This feature has now been accepted and merged in the upstream kernel and will be part of kernel release 5.9. This post has been updated to match the upstream version of this feature.

In my previous post, I described how on-demand compaction scheme hurts hugepage allocation latencies on Linux. To improve the situation, I have been working on Proactive Compaction for the Linux kernel, which tries to reduce higher-order allocation latencies by compacting memory in the background.

Design

The Linux kernel uses per-NUMA-node threads called kcompactdN (where N is the NUMA node ID), which are responsible for compacting their corresponding NUMA node. We reuse these per-node threads to do proactive compaction: each of these threads now periodically calculates per-node “proactive compaction score”, and checks it against a threshold. This threshold is derived from a new sysctl called vm.compaction_proactiveness, which accepts values in [0, 100] with a default value of 20.

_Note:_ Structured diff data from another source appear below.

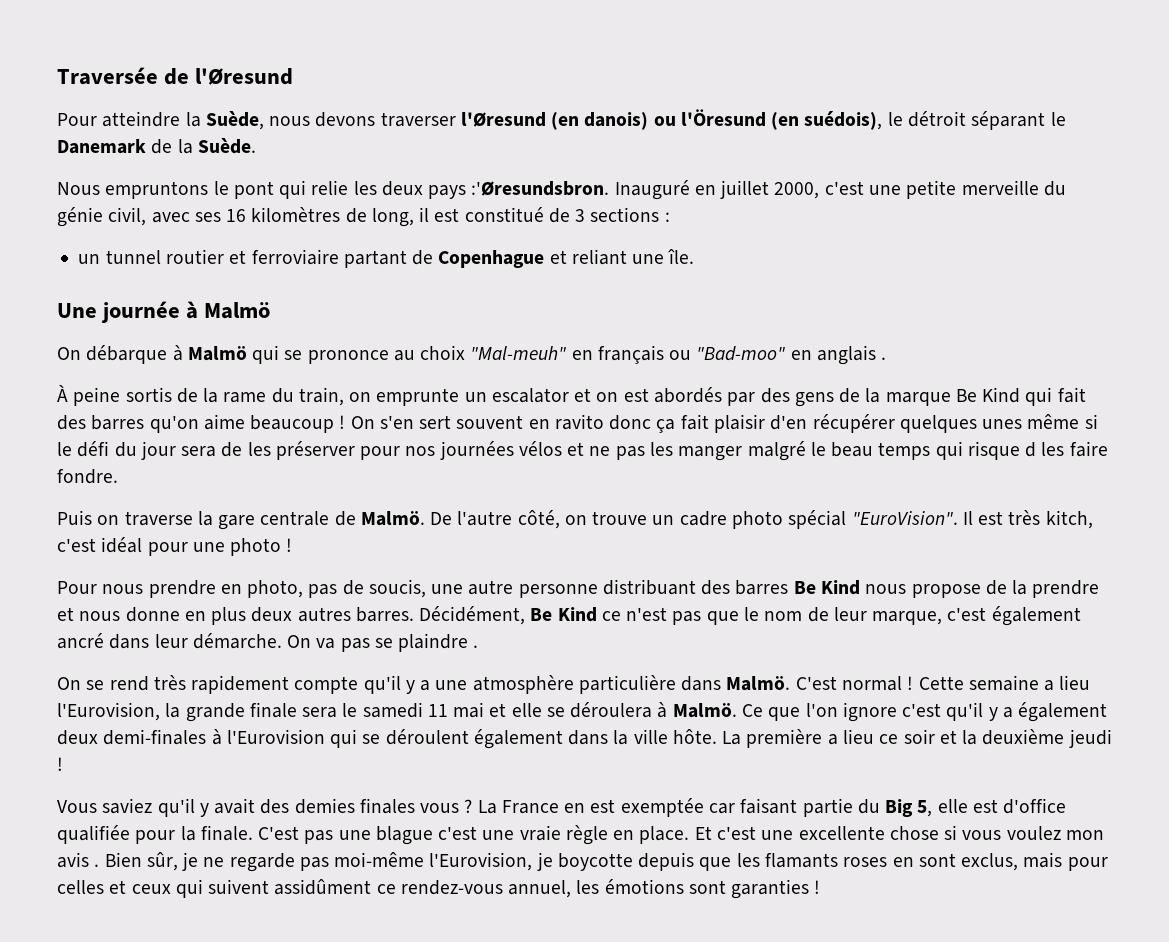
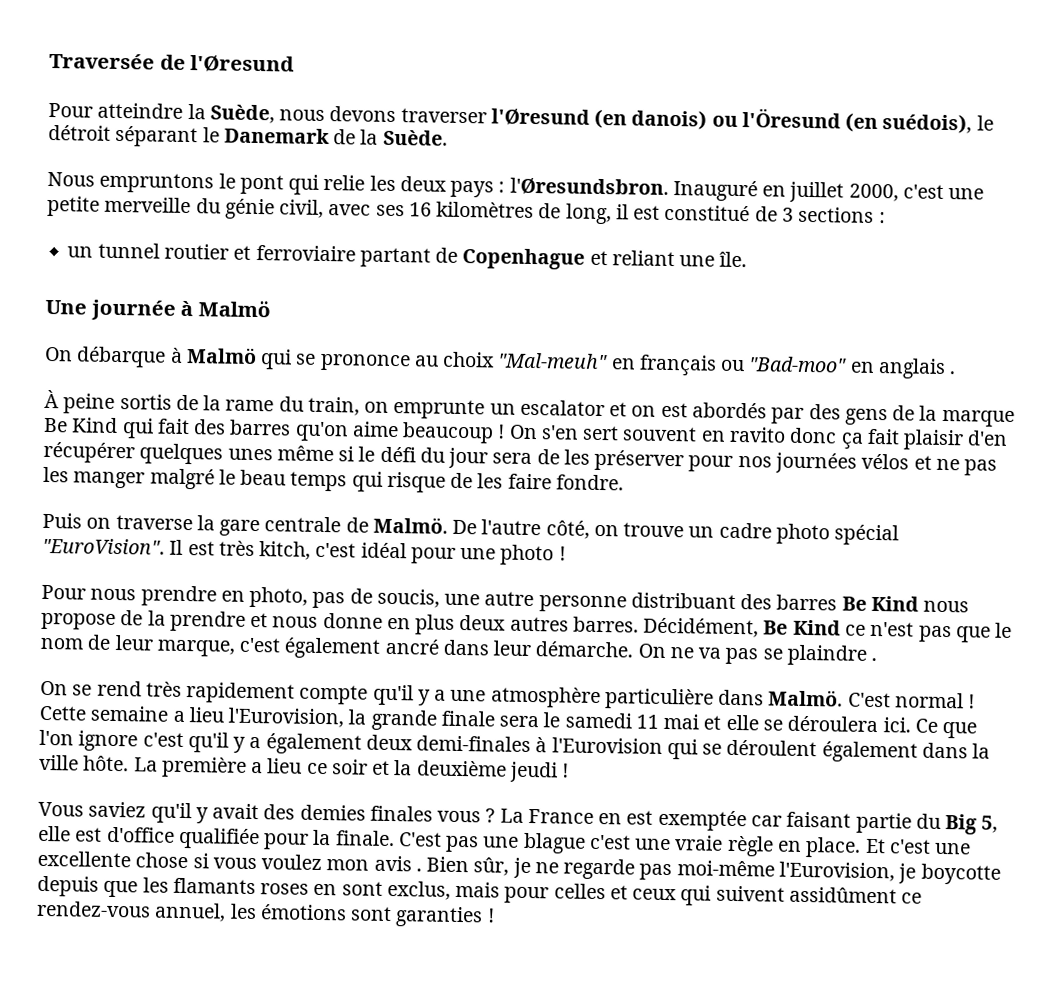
- Nous empruntons le pont qui relie les deux pays :'Øresundsbron.
+ Nous empruntons le pont qui relie les deux pays : l'Øresundsbron.
- On s'en sert souvent en ravito donc ça fait plaisir d'en récupérer quelques unes même si le défi du jour sera de les préserver pour nos journées vélos et ne pas les manger malgré le beau temps qui risque d les faire fondre.
+ On s'en sert souvent en ravito donc ça fait plaisir d'en récupérer quelques unes même si le défi du jour sera de les préserver pour nos journées vélos et ne pas les manger malgré le beau temps qui risque de les faire fondre.
- On va pas se plaindre .
+ On ne va pas se plaindre .
- Cette semaine a lieu l'Eurovision, la grande finale sera le samedi 11 mai et elle se déroulera à Malmö.
+ Cette semaine a lieu l'Eurovision, la grande finale sera le samedi 11 mai et elle se déroulera ici.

The Linux kernel divides a node’s memory into “zones”, typically ZONE_DMA32, ZONE_DMA, and ZONE_NORMAL, where the last one holds the most memory while others are special purpose zones and are typically manage small amounts of total RAM.

For proactive compaction purposes, let’s first define a zone’s score ($S_z$):

$$ S_z = \frac{N_z}{N_n} * extfrag(zone, HUGETLB\_PAGE\_ORDER) $$

where:

$N_z$ is the total number of pages in the zone.
$N_n$ is the total number of pages in the zone’s parent node.
$extfrag(zone, HUGETLB\_PAGE\_ORDER)$ is the external fragmentation with-respect-to the hugepage order in this zone. In general, to calculate external fragmentation wrt any order:

$$ extfrag(zone, order) = \frac{F_z - H_z}{F_z} * 100 $$

where:

$F_z$ is the total number of free pages in the zone.
$H_z$ is the number of free pages available in blocks of size >= $2^{order}$.

This per-zone score value is in range [0, 100], and is defined as 0 when $F_z=0$. The reason for calculating the per-zone score this way is to avoid wasting time trying to compact special zones like ZONE_DMA32 and focus on zones like ZONE_NORMAL, which manage most of the memory ($N_z \approx N_n$). For smaller zones ($N_z \ll N_n$), the score $\to$ 0, and thus will never cross the (low) threshold value.

Next, a node’s score ($S_n$) is the sum of its zone’s scores:

$$ S_n = \sum S_z $$

This per-node score value is in range [0, 100].

Finally, here’s how we define low ($T_l$) and high ($T_h$) thresholds, against which these scores are compared:

$$ T_l = 100 - vm.compaction\_proactiveness $$

$$ T_h = min(10 + T_l, 100) $$

These thresholds are in range [0, 100].

With per-node and per-zone scores and thresholds defined, let’s see the updated flow for per-node kcompactd threads with proactive compaction:

procompact_activity_diagram

Figure 1: Activity flow diagram of a kcompactdN thread with proactive compaction. New elements added to the usual flow are marked as bold.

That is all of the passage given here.